In studies and case reports, it has been found an association between HTLV infection and the development of neurological manifestations and cognitive dysfunctions.26,27 The most frequently reported autoimmune disorders in children are HTLV-associated myelopathy/tropical spastic paraparesis (HAM/TSP), adult T-cell leukemia/lymphoma, and uveitis.10,28,29 Other reported autoimmune disorders include Sjögren's syndrome, rheumatoid arthritis, lupus erythematosus, autoimmune thyroiditis, and polymyositis, among others.13,30–32

Paradoxically, according to the literature review, some studies report that in patients with underlying autoimmune diseases such as lupus erythematosus, polymyositis and other connective tissue diseases, in which it was intended to determine the prevalence of HTLV infection, it was not possible to find an active infection by the retrovirus.33,34 In the study that included patients with connective tissue diseases, it was concluded that rheumatological diseases are associated with HTLV-1 geographically and not etiologically. Other studies have demonstrated that the polymerase chain reaction does not identify HTLV-1 as the causative agent in rheumatic diseases, although a minority of these patients have antibodies that have weak cross-reactions with retroviral antigens.35

It was found that each of the three patients reported in this study developed a different autoimmune manifestation, two of them with manifestations rarely reported, even less in this age group. The first patient presented chronic diarrheal clinical pictures during the last five years.

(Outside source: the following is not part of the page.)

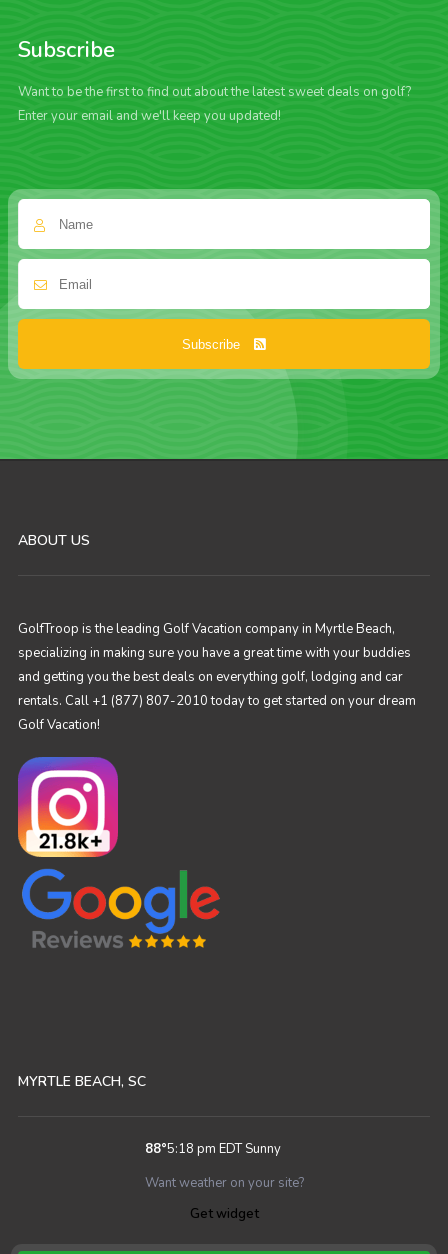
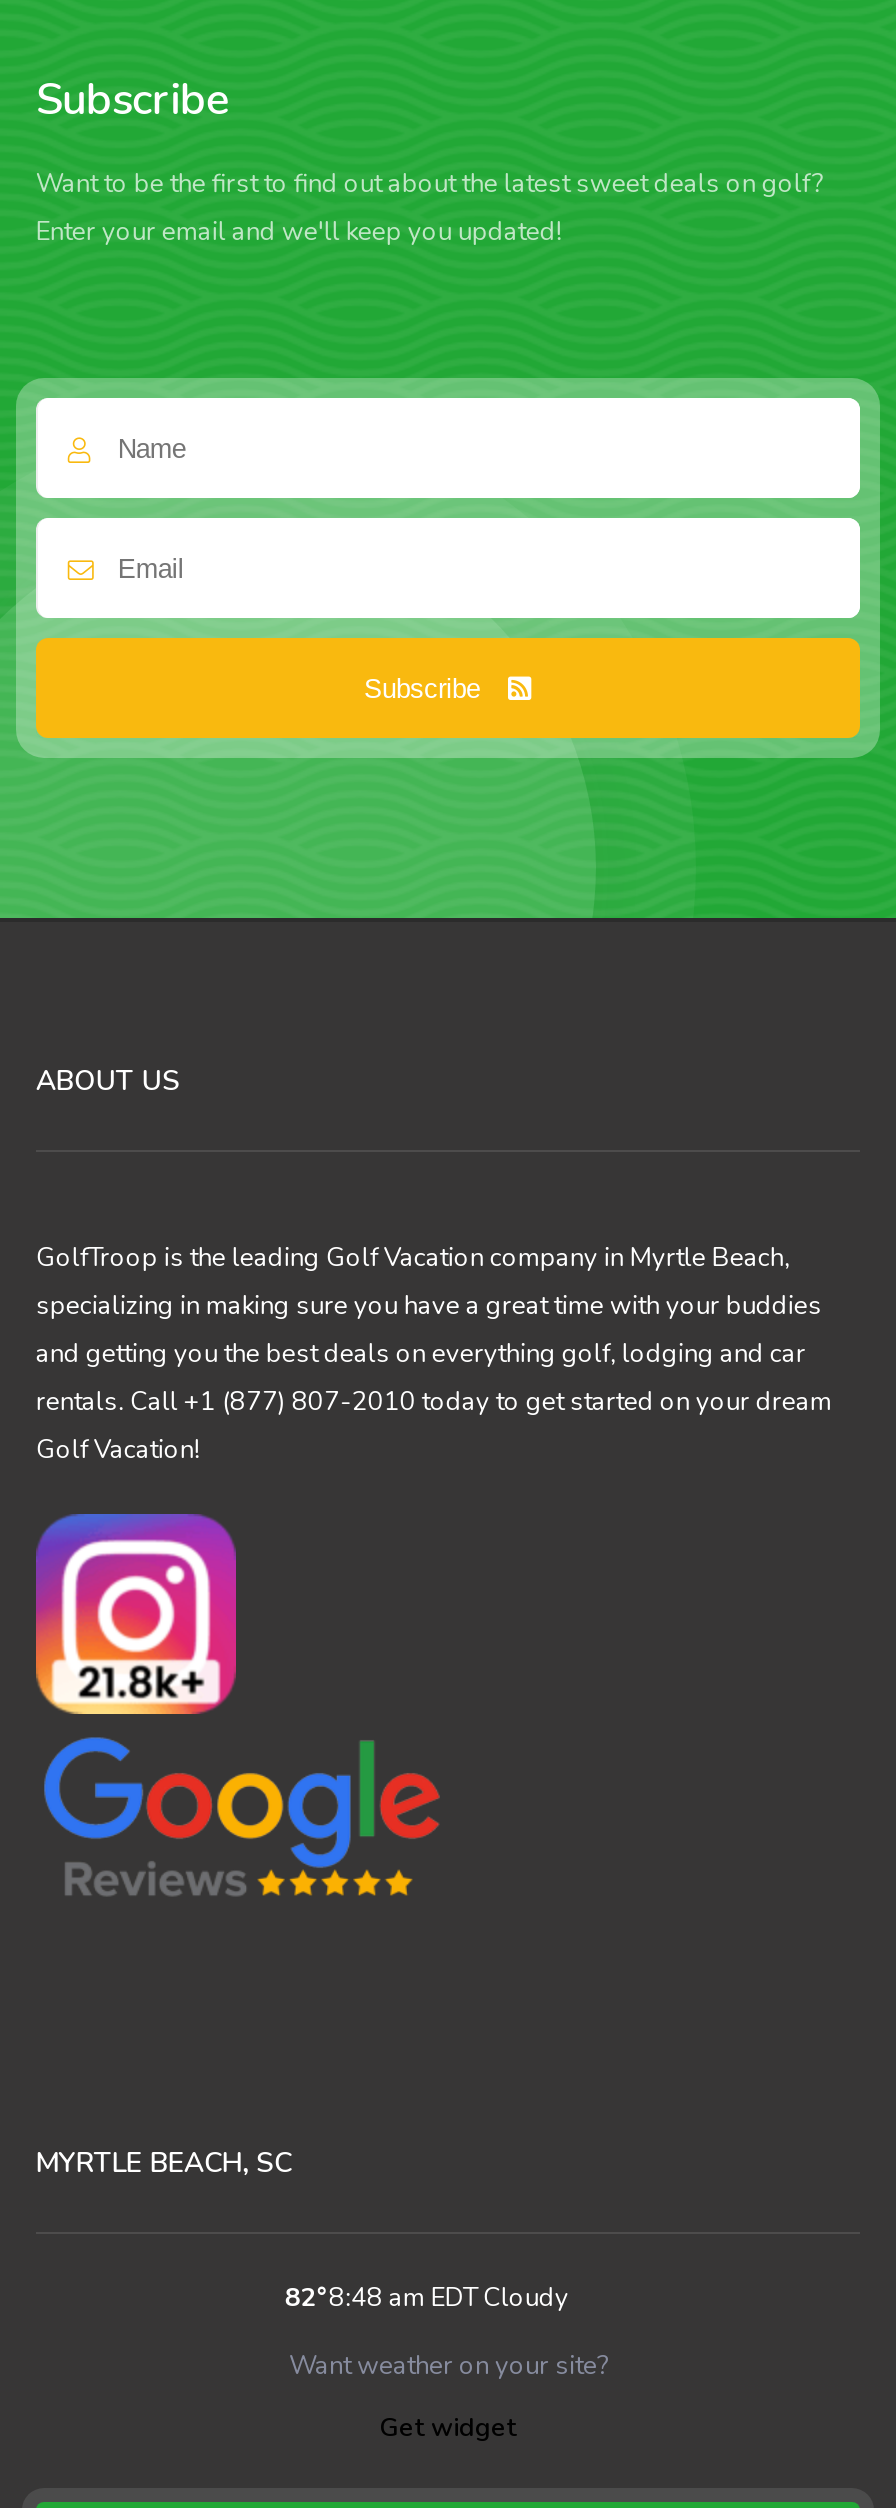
- 88°5:18 pm EDT Sunny
+ 82°8:48 am EDT Cloudy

Coinfection with Strongyloides stercolaris has been widely reported in the literature19; however, this was not identified in this patient, who was diagnosed with HTLV-1-associated Crohn’s disease.

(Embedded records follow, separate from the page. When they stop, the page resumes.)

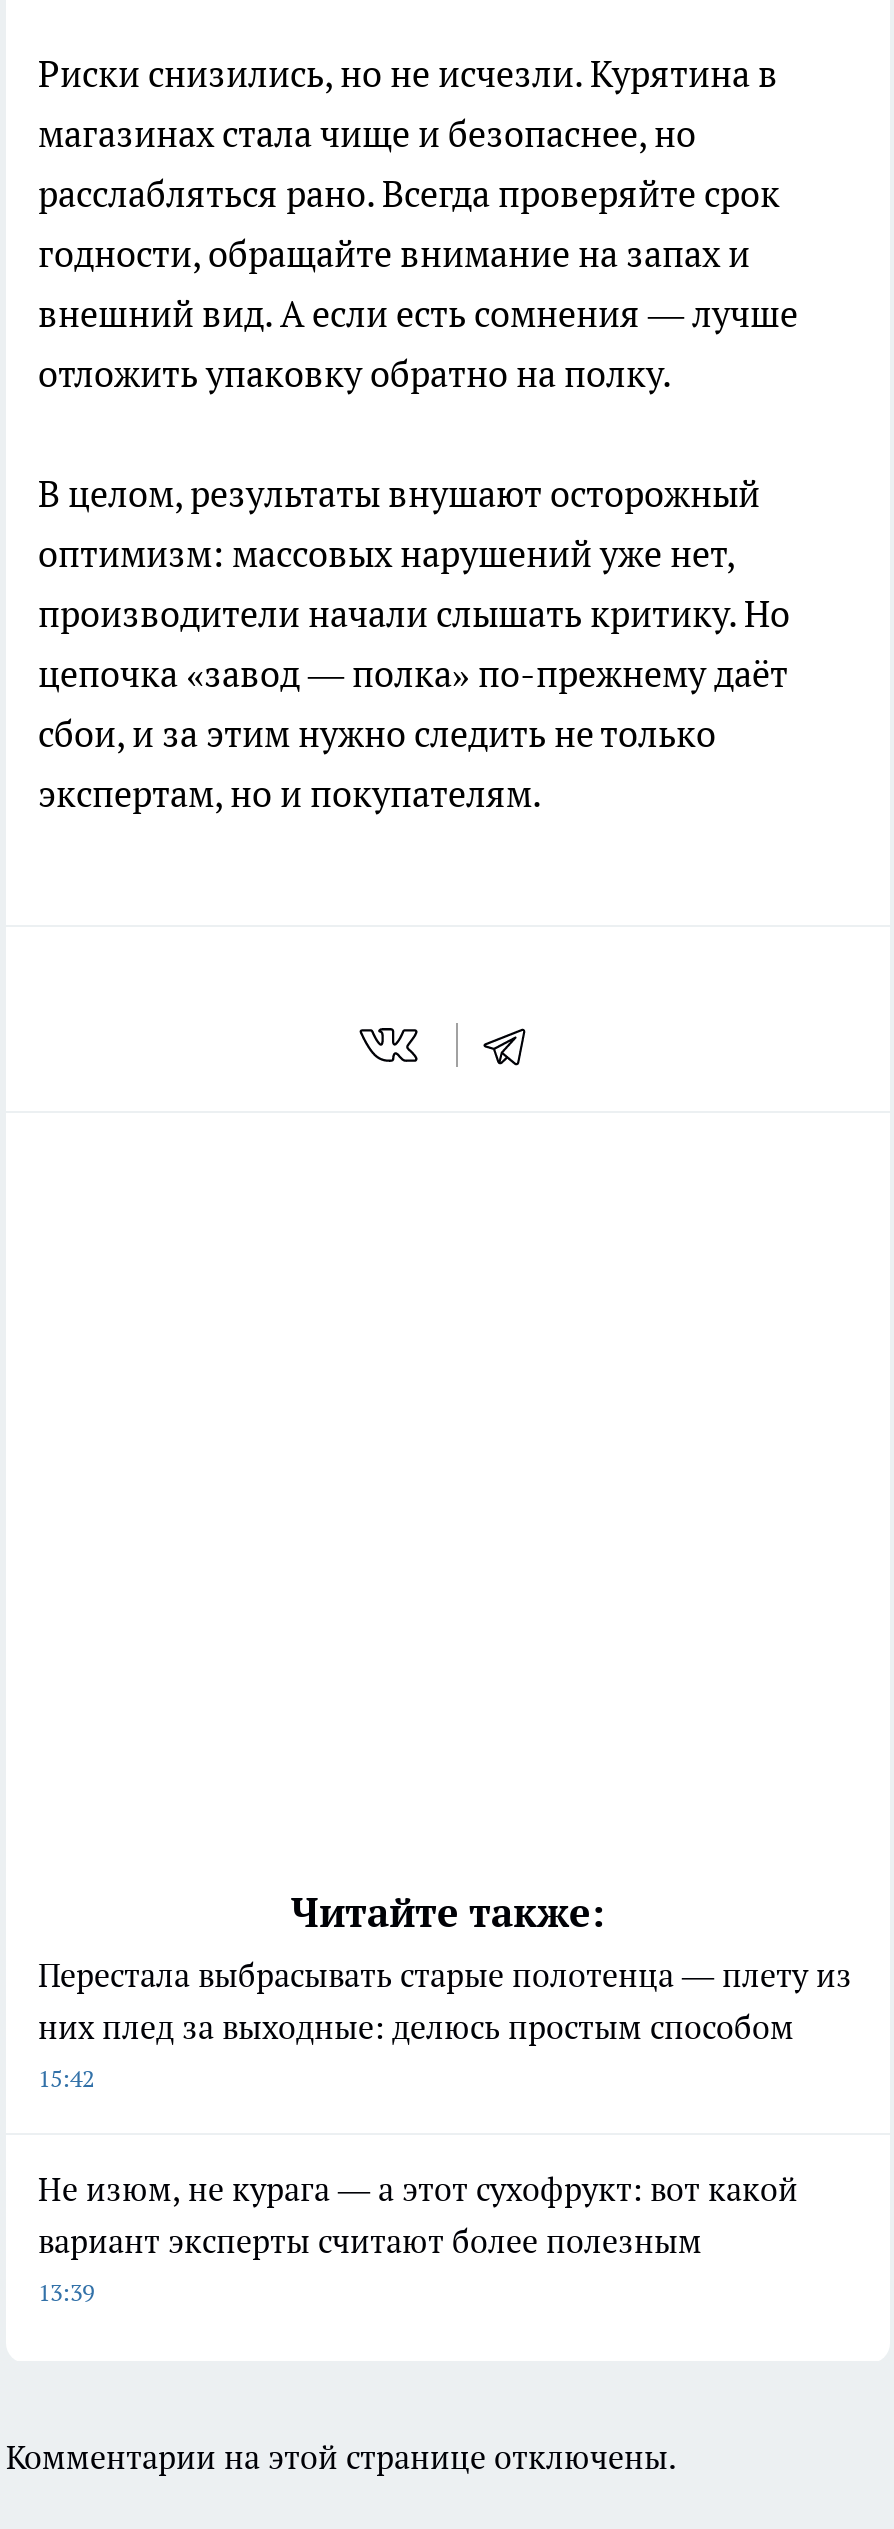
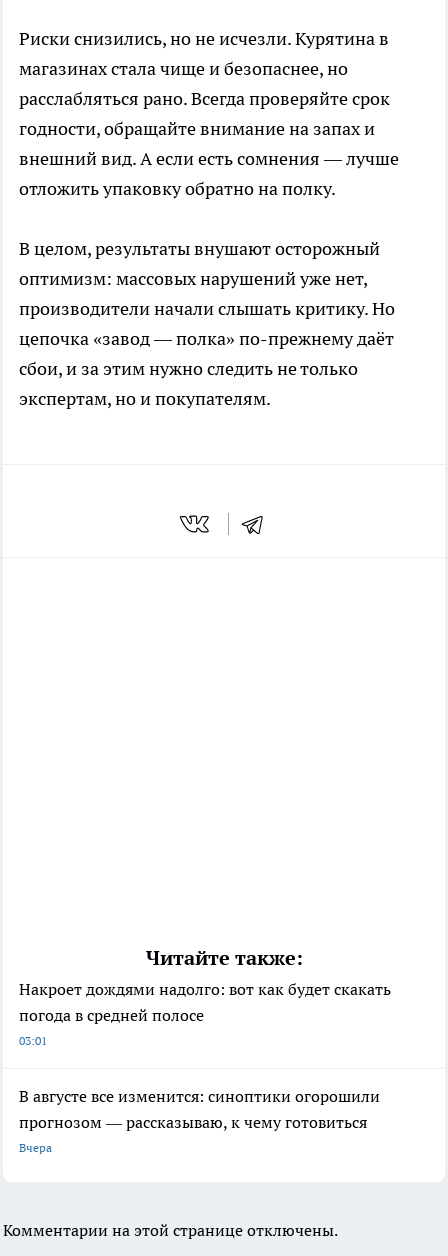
- Перестала выбрасывать старые полотенца — плету из
- них плед за выходные: делюсь простым способом
- 15:42
+ Накроет дождями надолго: вот как будет скакать
+ погода в средней полосе
+ 03:01

- Не изюм, не курага — а этот сухофрукт: вот какой
- вариант эксперты считают более полезным
- 13:39
+ В августе все изменится: синоптики огорошили
+ прогнозом — рассказываю, к чему готовиться
+ Вчера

Gastrointestinal manifestations associated with HTLV-1 infection, such as ulcerative colitis and Crohn's disease, have been described in the literature in endemic areas.36 However, most of these have been diagnosed as ulcerative colitis associated or not with Strongyloides stercolaris infection in adult populations. This would be the first case in the literature, to our knowledge, in which this association is reported in any population. The extent of the lesions is noteworthy, since it led to the recommendation of management with total colectomy, which describes a highly aggressive process. Cases of lymphomas and lymphosarcomas of the colon that mimic ulcerative colitis and Crohn's disease have been previously reported, all of them in adult patients.37,38 However, due to the aggressive clinical evolution seen in this patient, long-term follow-up should be considered.

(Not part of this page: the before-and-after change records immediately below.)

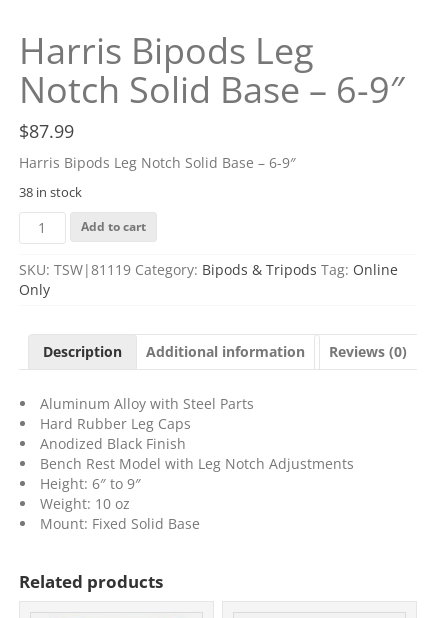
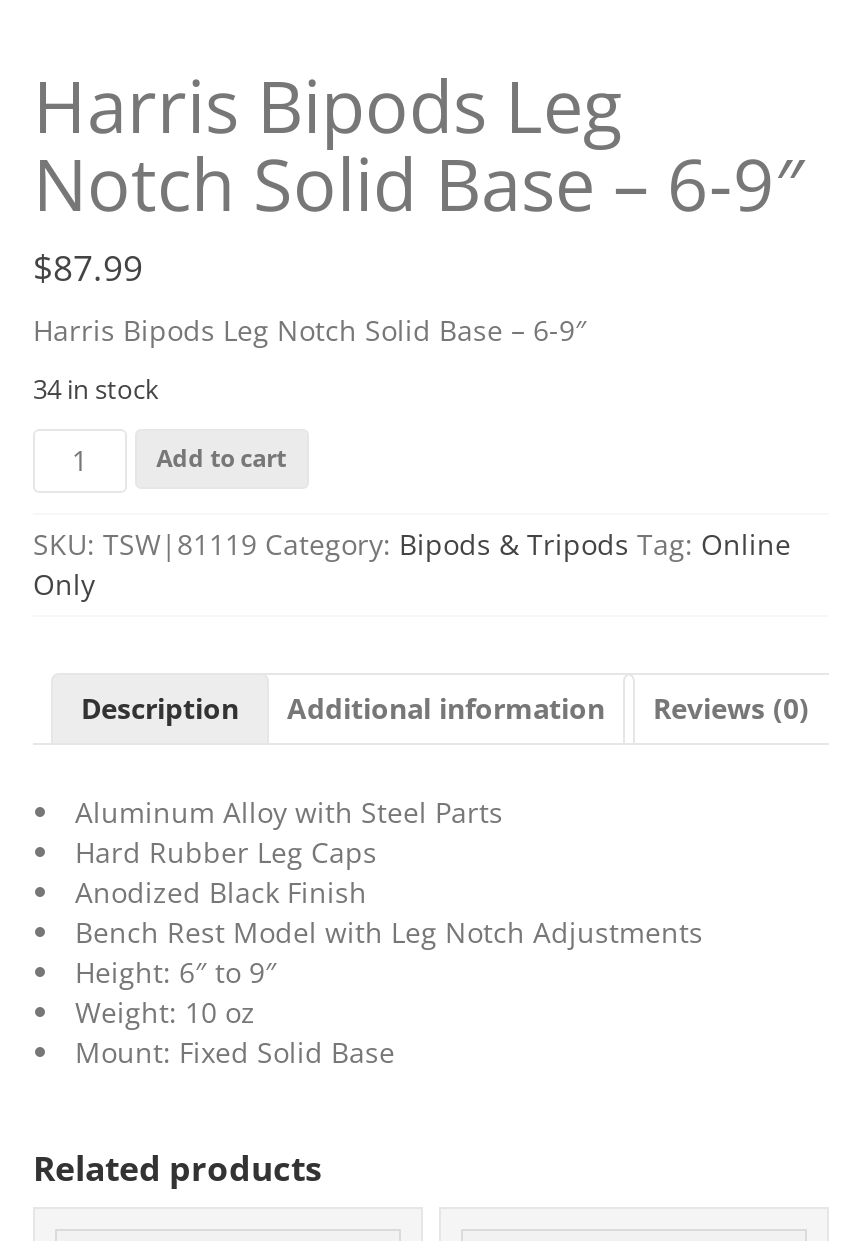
- 38 in stock
+ 34 in stock
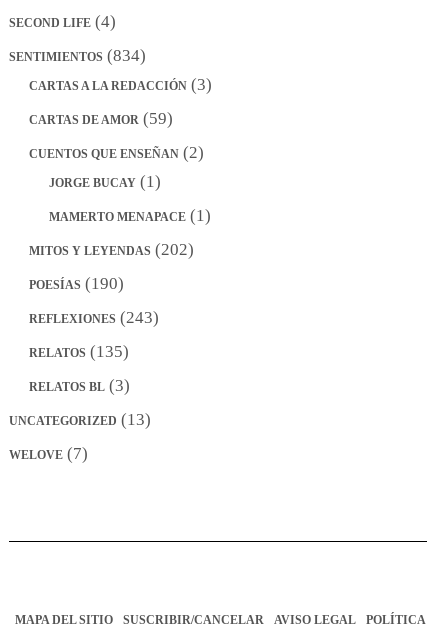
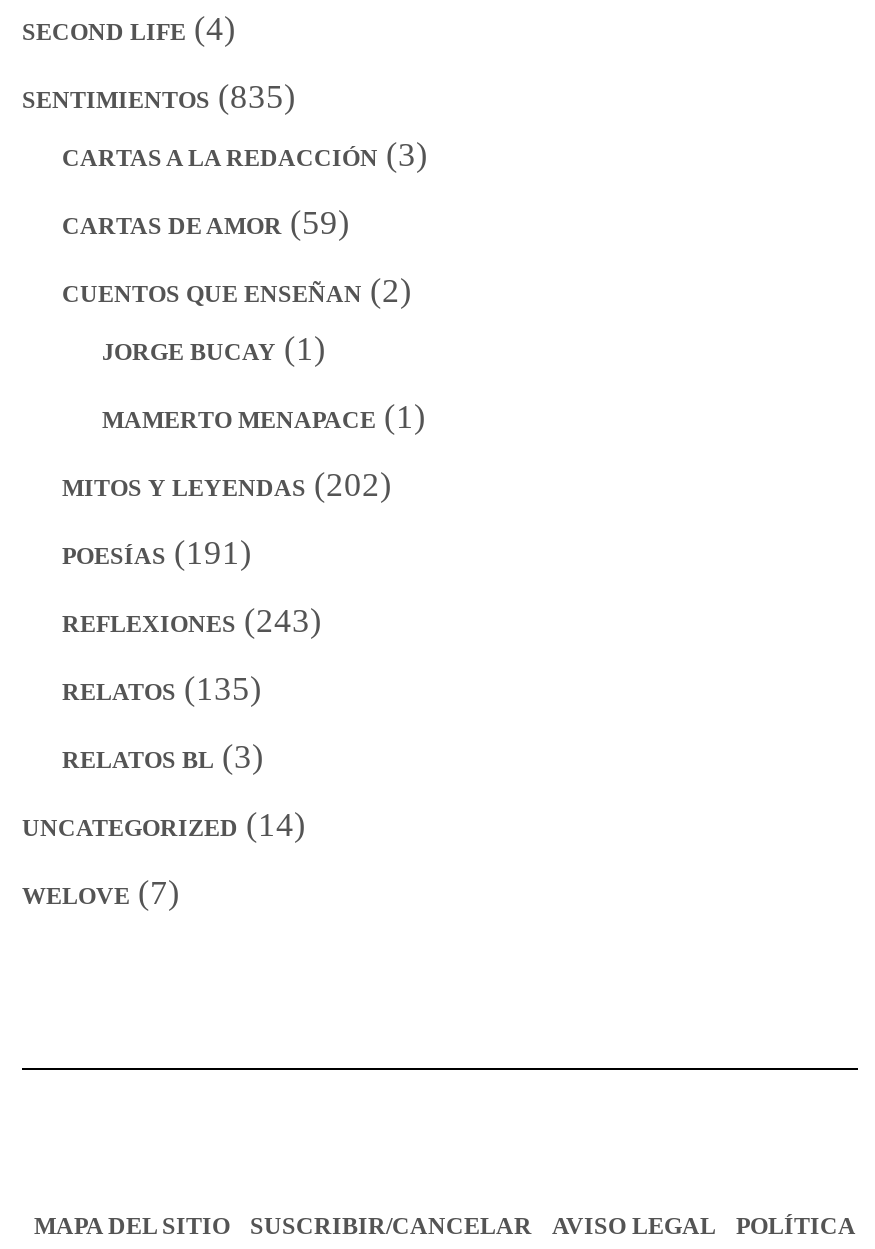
- SENTIMIENTOS (834)
+ SENTIMIENTOS (835)

- POESÍAS (190)
+ POESÍAS (191)

- UNCATEGORIZED (13)
+ UNCATEGORIZED (14)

The second patient presented uveitis. An association between HTLV-1 infection and this entity has been reported, more frequently in women. This condition manifests itself with blurred vision and affects bilaterally almost half of the people who suffer from it. Some of the ocular signs that may be present are iritis, vitreous opacities, retinal vasculitis, retinal hemorrhages and exudates. It has been seen a good therapeutic response to the use of topical or systemic corticosteroids.18 A case report by Kihara et al.29 describes the cases of five children who developed uveitis secondary to HTLV-1, with classic symptoms of uveitis in adults; however, all patients had unilateral uveitis. The patient in this report evolved until developing bilateral amaurosis, which agrees with most of the literature, she responded favorably to the administration of corticosteroids, but with the described sequelae.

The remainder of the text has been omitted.